## Assignment
Each entry below must be written out exactly, with pictures left out.
BEGIN
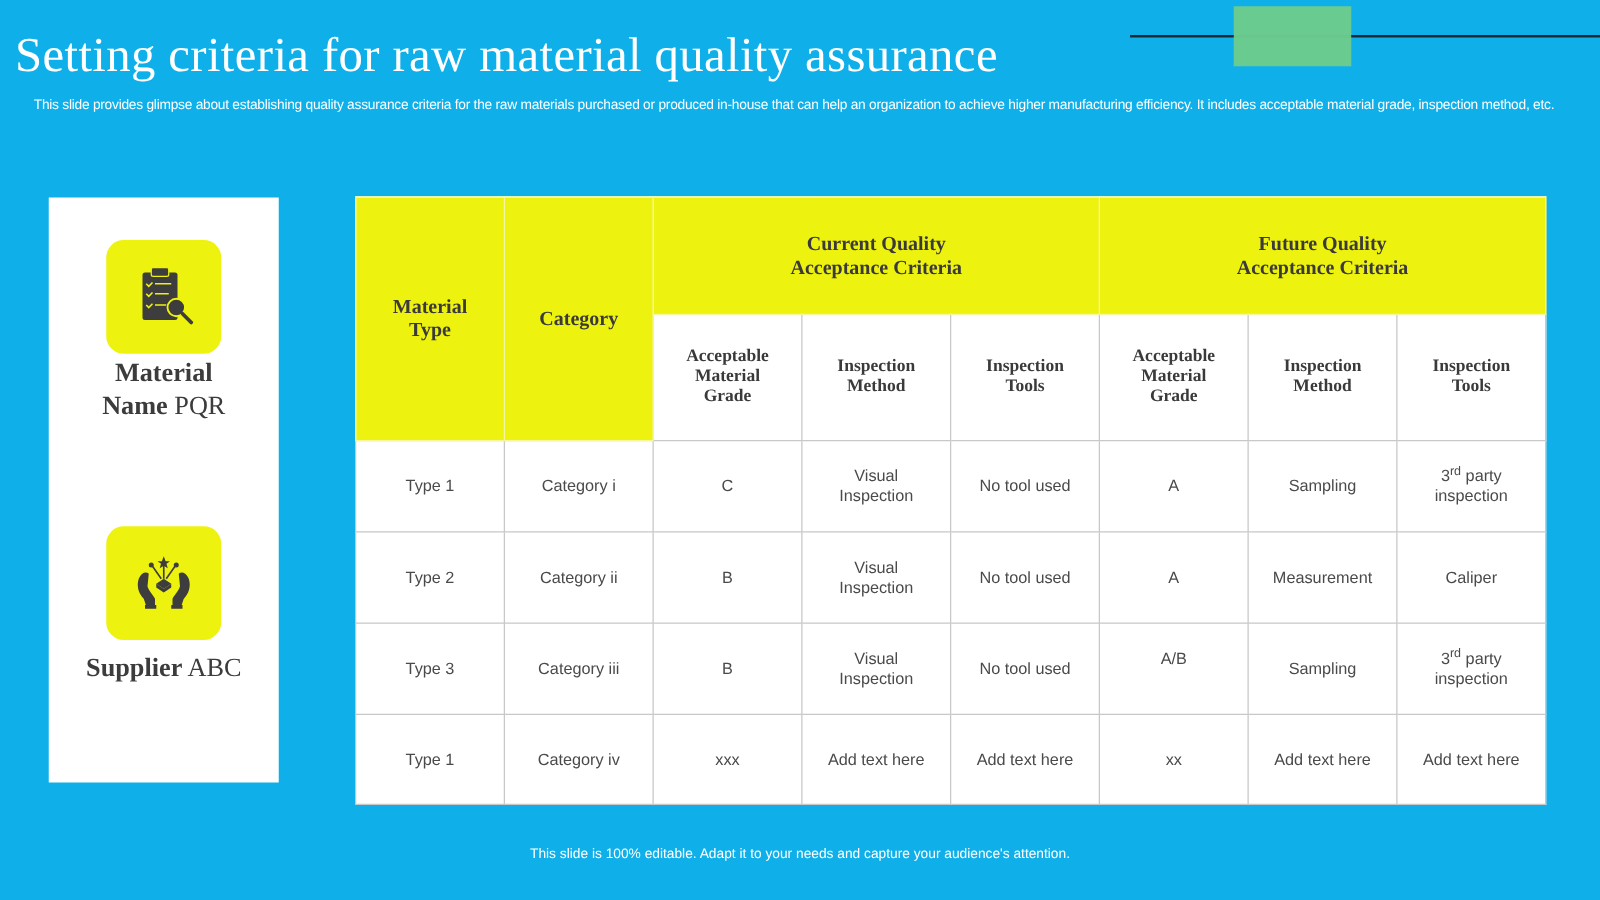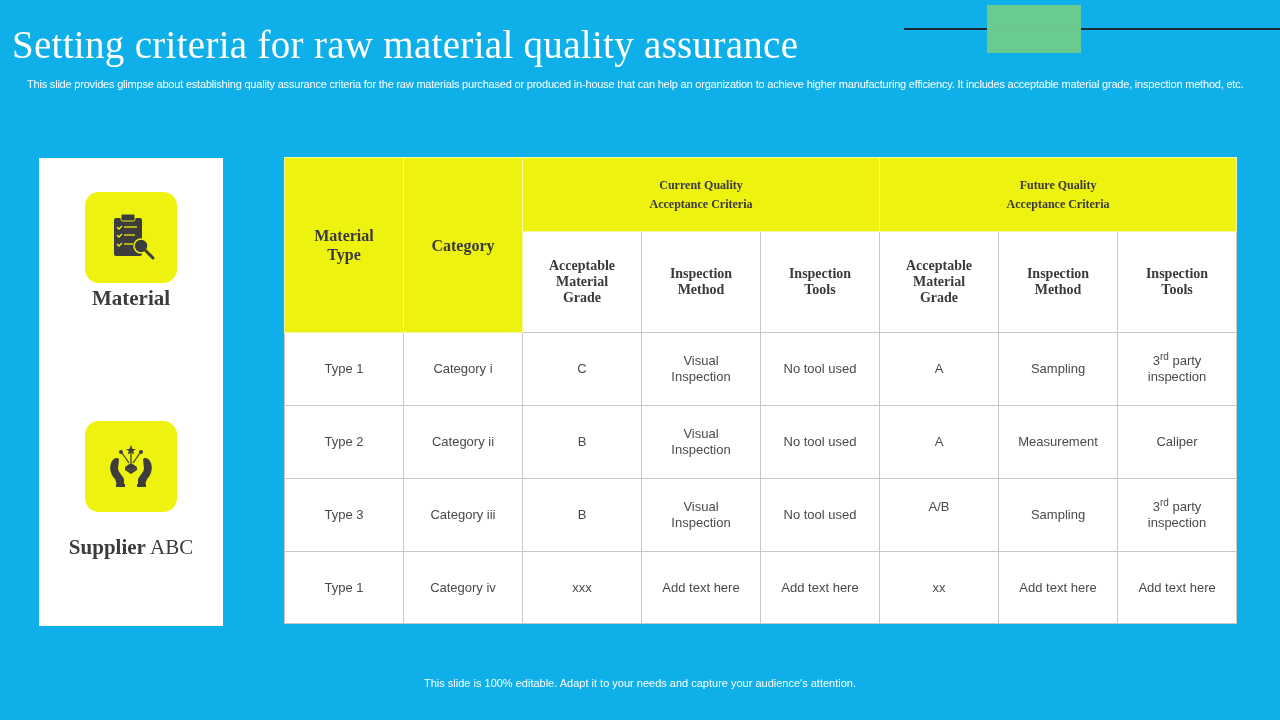--- a/index.html
+++ b/index.html
@@ -97,7 +97,7 @@
       background: #eef20f;
       border-color: #f4f7a0;
     }
-    table.criteria th.group { height: 74px; font-size: 12px; line-height: 19px; }
+    table.criteria th.group { height: 94px; font-size: 16px; line-height: 19px; }
     table.criteria th.sub { height: 101px; background: #ffffff; font-size: 14px; line-height: 16px; }
     table.criteria th.tall { font-size: 16px; line-height: 19px; }
     table.criteria td {

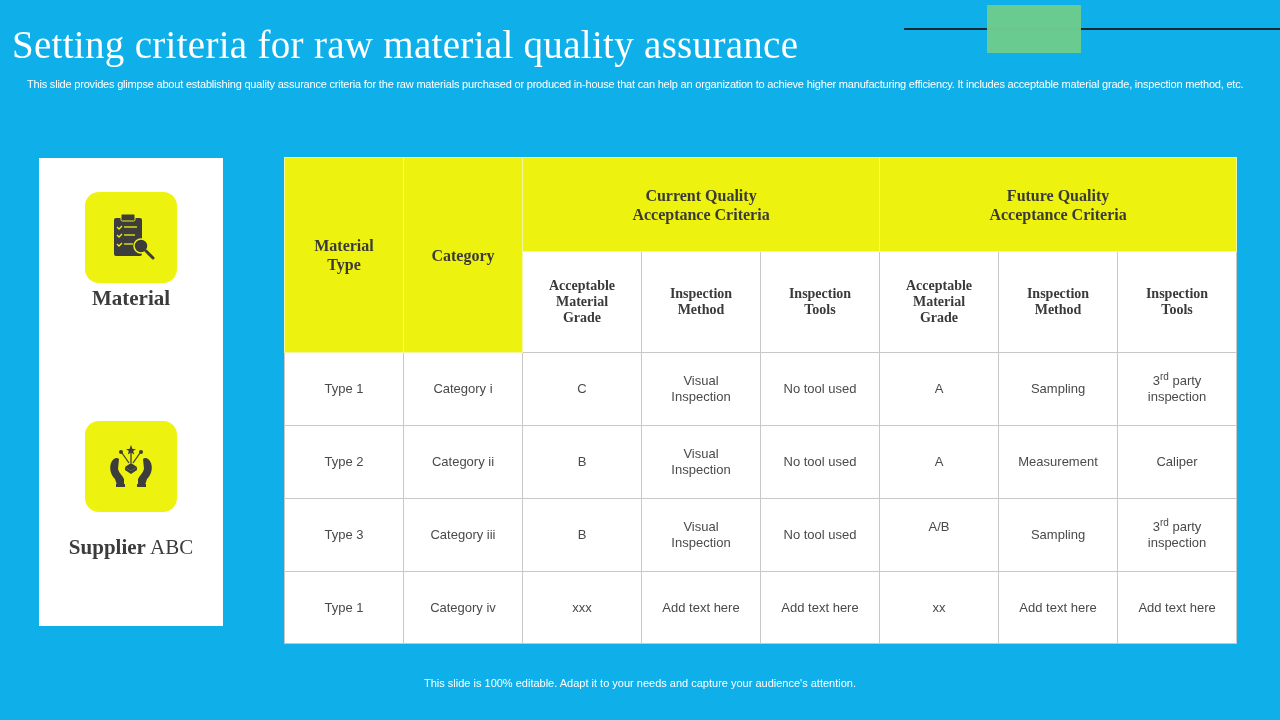--- a/index.html
+++ b/index.html
@@ -144,6 +144,7 @@
   </div>
   <div class="panel-label one">
     <div><b>Material</b></div>
+    <div><b>Name</b> <span>PQR</span></div>
   </div>
 
   <div class="icon-box two">

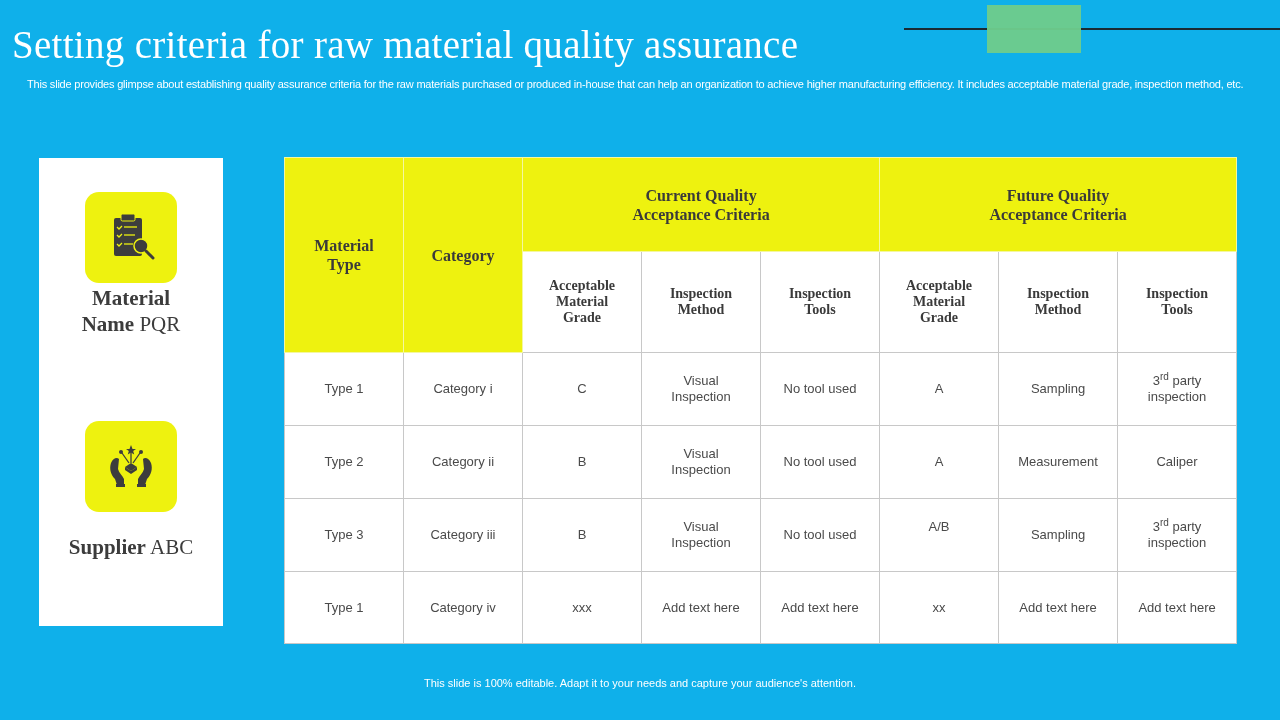--- a/index.html
+++ b/index.html
@@ -70,7 +70,7 @@
     }
     .panel-label b { font-weight: bold; }
     .panel-label.one { top: 127px; }
-    .panel-label.two { top: 376px; }
+    .panel-label.two { top: 363px; }
 
     table.criteria {
       position: absolute;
END
## Response
--- a/index.html
+++ b/index.html
@@ -97,7 +97,7 @@
       background: #eef20f;
       border-color: #f4f7a0;
     }
-    table.criteria th.group { height: 74px; font-size: 12px; line-height: 19px; }
+    table.criteria th.group { height: 94px; font-size: 16px; line-height: 19px; }
     table.criteria th.sub { height: 101px; background: #ffffff; font-size: 14px; line-height: 16px; }
     table.criteria th.tall { font-size: 16px; line-height: 19px; }
     table.criteria td {

--- a/index.html
+++ b/index.html
@@ -144,6 +144,7 @@
   </div>
   <div class="panel-label one">
     <div><b>Material</b></div>
+    <div><b>Name</b> <span>PQR</span></div>
   </div>
 
   <div class="icon-box two">

--- a/index.html
+++ b/index.html
@@ -70,7 +70,7 @@
     }
     .panel-label b { font-weight: bold; }
     .panel-label.one { top: 127px; }
-    .panel-label.two { top: 376px; }
+    .panel-label.two { top: 363px; }
 
     table.criteria {
       position: absolute;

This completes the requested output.